The MS Filtering Engine Update anti-malware functions of Microsoft Exchange Server installations broke on January 1, 2022 after an update. The functions mapped the processed UpdateVersion numbers to the Unix time stamp numbers despite their times being very different, so when the engine received the 220101001 update, which it took to mean 2201010001 with an extra zero near the end, it tried mapping it to the 32-bit Unix time's number and failed due to being higher than 2147483647. Affected Exchange servers failed to work unless they turned off the anti-malware functions, and an automated fix was published on January 5, 2022.

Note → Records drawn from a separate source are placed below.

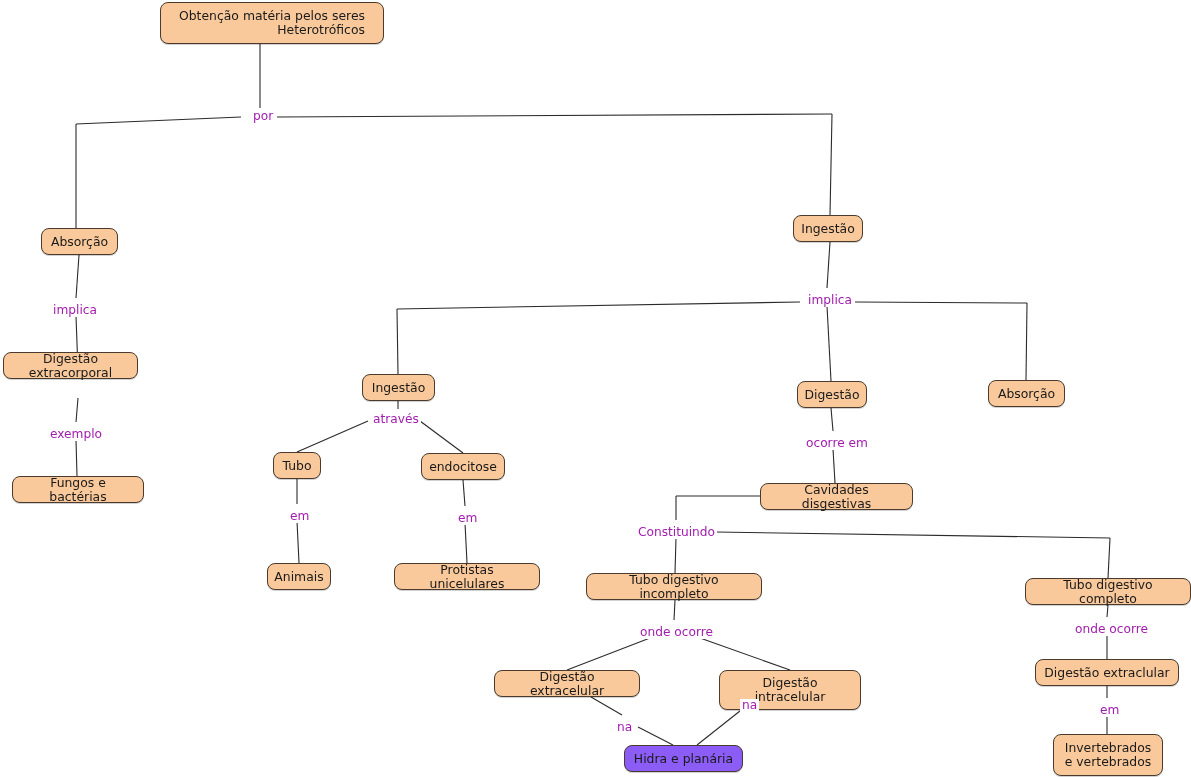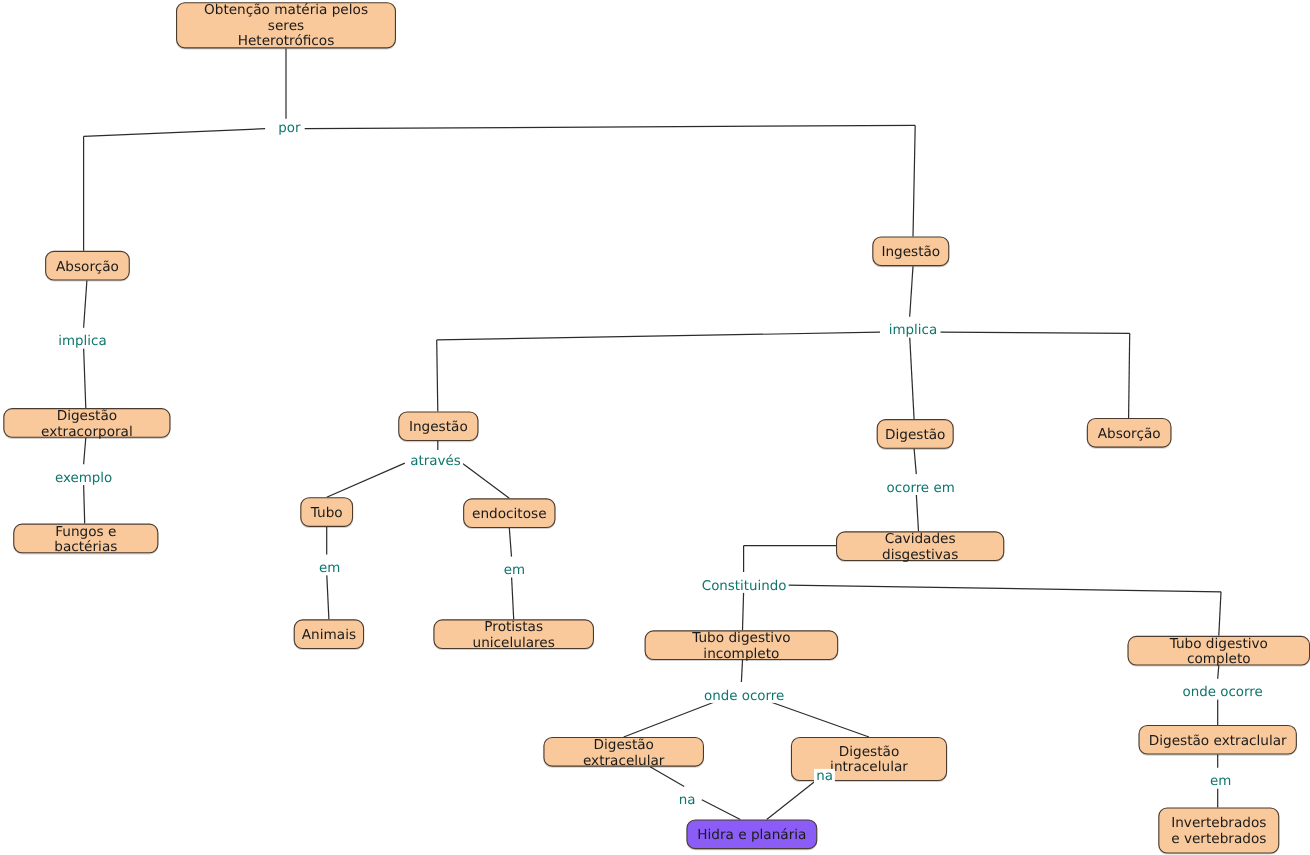--- a/index.html
+++ b/index.html
@@ -104,7 +104,7 @@
       <polyline points="1107,716 1107,734" fill="none" stroke="#2b2b2b" stroke-width="1.1"></polyline>
     </svg>
   <div id="node-layer">
-      <div class="node" style="left: 160px; top: 2px; width: 200px; height: 42px; background: rgb(249, 201, 155); border-color: rgb(74, 59, 46);"><span class="node-label">Obtenção matéria pelos seres
+      <div class="node" style="left: 160px; top: 2px; width: 224px; height: 42px; background: rgb(249, 201, 155); border-color: rgb(74, 59, 46); text-align: right;"><span class="node-label">Obtenção matéria pelos seres
 Heterotróficos</span></div>
       <div class="node" style="left: 41px; top: 228px; width: 77px; height: 27px; background: rgb(249, 201, 155); border-color: rgb(74, 59, 46);"><span class="node-label">Absorção</span></div>
       <div class="node" style="left: 3px; top: 371px; width: 152px; height: 27px; background: rgb(249, 201, 155); border-color: rgb(74, 59, 46);"><span class="node-label">Digestão extracorporal</span></div>

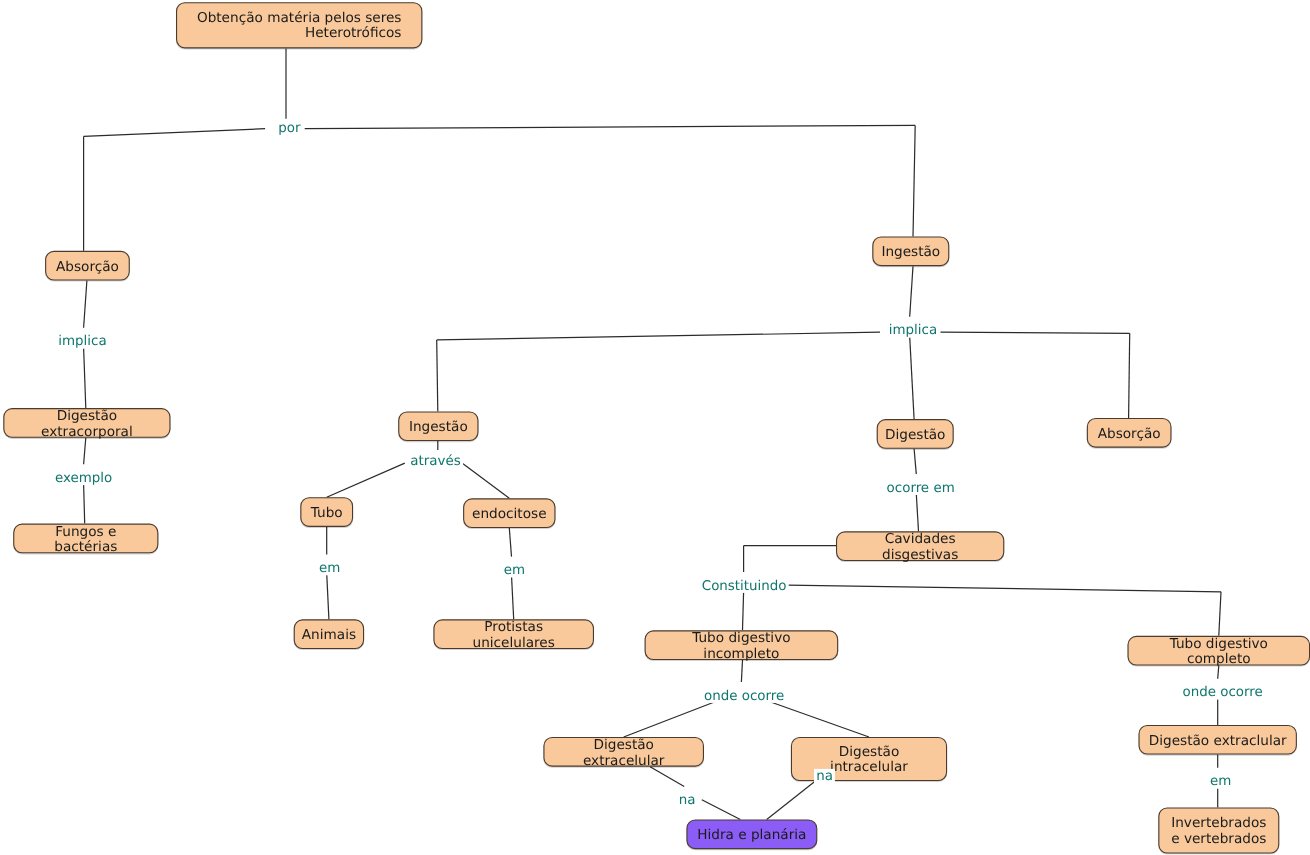--- a/index.html
+++ b/index.html
@@ -51,7 +51,7 @@
     position: absolute;
     font-size: 12.2px;
     line-height: 13px;
-    color: #0f766e;
+    color: #a21caf;
     background: #ffffff;
     padding: 0 2px;
     white-space: nowrap;

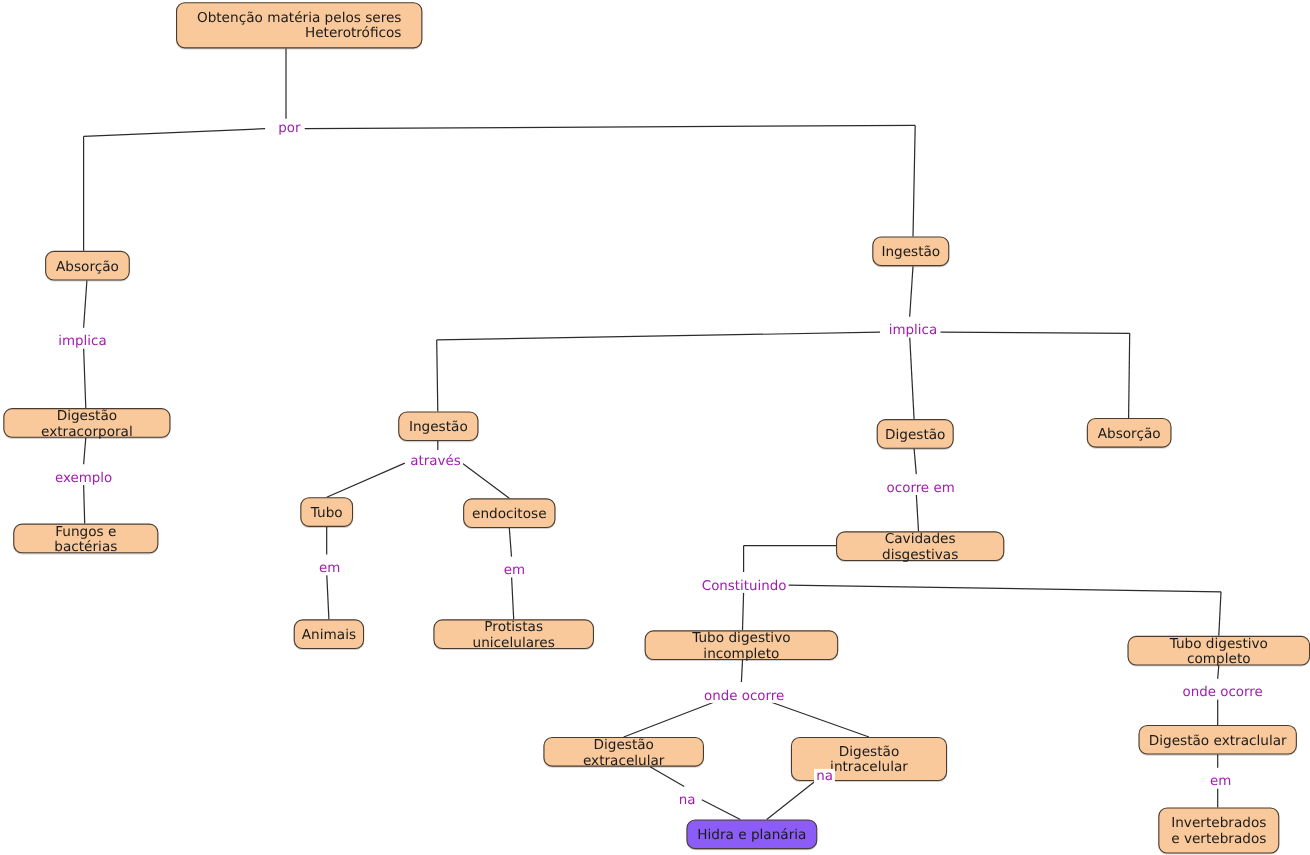--- a/index.html
+++ b/index.html
@@ -107,7 +107,7 @@
       <div class="node" style="left: 160px; top: 2px; width: 224px; height: 42px; background: rgb(249, 201, 155); border-color: rgb(74, 59, 46); text-align: right;"><span class="node-label">Obtenção matéria pelos seres
 Heterotróficos</span></div>
       <div class="node" style="left: 41px; top: 228px; width: 77px; height: 27px; background: rgb(249, 201, 155); border-color: rgb(74, 59, 46);"><span class="node-label">Absorção</span></div>
-      <div class="node" style="left: 3px; top: 371px; width: 152px; height: 27px; background: rgb(249, 201, 155); border-color: rgb(74, 59, 46);"><span class="node-label">Digestão extracorporal</span></div>
+      <div class="node" style="left: 3px; top: 352px; width: 135px; height: 27px; background: rgb(249, 201, 155); border-color: rgb(74, 59, 46);"><span class="node-label">Digestão extracorporal</span></div>
       <div class="node" style="left: 12px; top: 476px; width: 132px; height: 27px; background: rgb(249, 201, 155); border-color: rgb(74, 59, 46);"><span class="node-label">Fungos e bactérias</span></div>
       <div class="node" style="left: 793px; top: 215px; width: 70px; height: 27px; background: rgb(249, 201, 155); border-color: rgb(74, 59, 46);"><span class="node-label">Ingestão</span></div>
       <div class="node" style="left: 362px; top: 374px; width: 73px; height: 27px; background: rgb(249, 201, 155); border-color: rgb(74, 59, 46);"><span class="node-label">Ingestão</span></div>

In Oracle Access Management version 10.1.4.3 for Windows, the Identity Console component sets a cookie containing UI preferences with an expiry of 500,000,000 seconds in the future. This is beyond 19 January 2038 and so it throws an exception for certain search activities after 02:20:48 UTC on 17 March 2022 because the gmtime_r call cannot convert the number provided to a date to write to the cookie.

Solutions

There is no universal solution for the Year 2038 problem. For example, in the C language, any change to the definition of the time_t data type would result in code-compatibility problems in any application in which date and time representations are dependent on the nature of the signed 32-bit time_t integer. Changing time_t to an unsigned 32-bit integer, which would extend the range to 2106, would adversely affect programs that store, retrieve, or manipulate dates prior to 1970, as such dates are represented by negative numbers. Increasing the size of the time_t type to 64 bits in an existing system would cause incompatible changes to the layout of structures and the binary interface of functions.
Most operating systems designed to run on 64-bit hardware already use signed 64-bit time_t integers. Using a signed 64-bit value introduces a new wraparound date that is over twenty times greater than the estimated age of the universe: approximately 292 billion years from now. The ability to make computations on dates is limited by the fact that tm_year uses a signed 32-bit integer value starting at 1900 for the year. This limits the year to a maximum of 2,147,485,547.
Alternative proposals have been made, such as storing either milliseconds or microseconds since an epoch in a signed 64-bit integer, providing a minimum range of 292,000 years at microsecond resolution. In particular, Java's and JavaScript's use of 64-bit signed integers to represent absolute timestamps as "milliseconds since 1 January 1970" will work correctly for the next. Other proposals for new time representations provide different precisions, ranges, and sizes, as well as solving other related problems, such as the handling of leap seconds. In particular, TAI64 is an implementation of the International Atomic Time standard, the current international real-time standard for defining a second and frame of reference.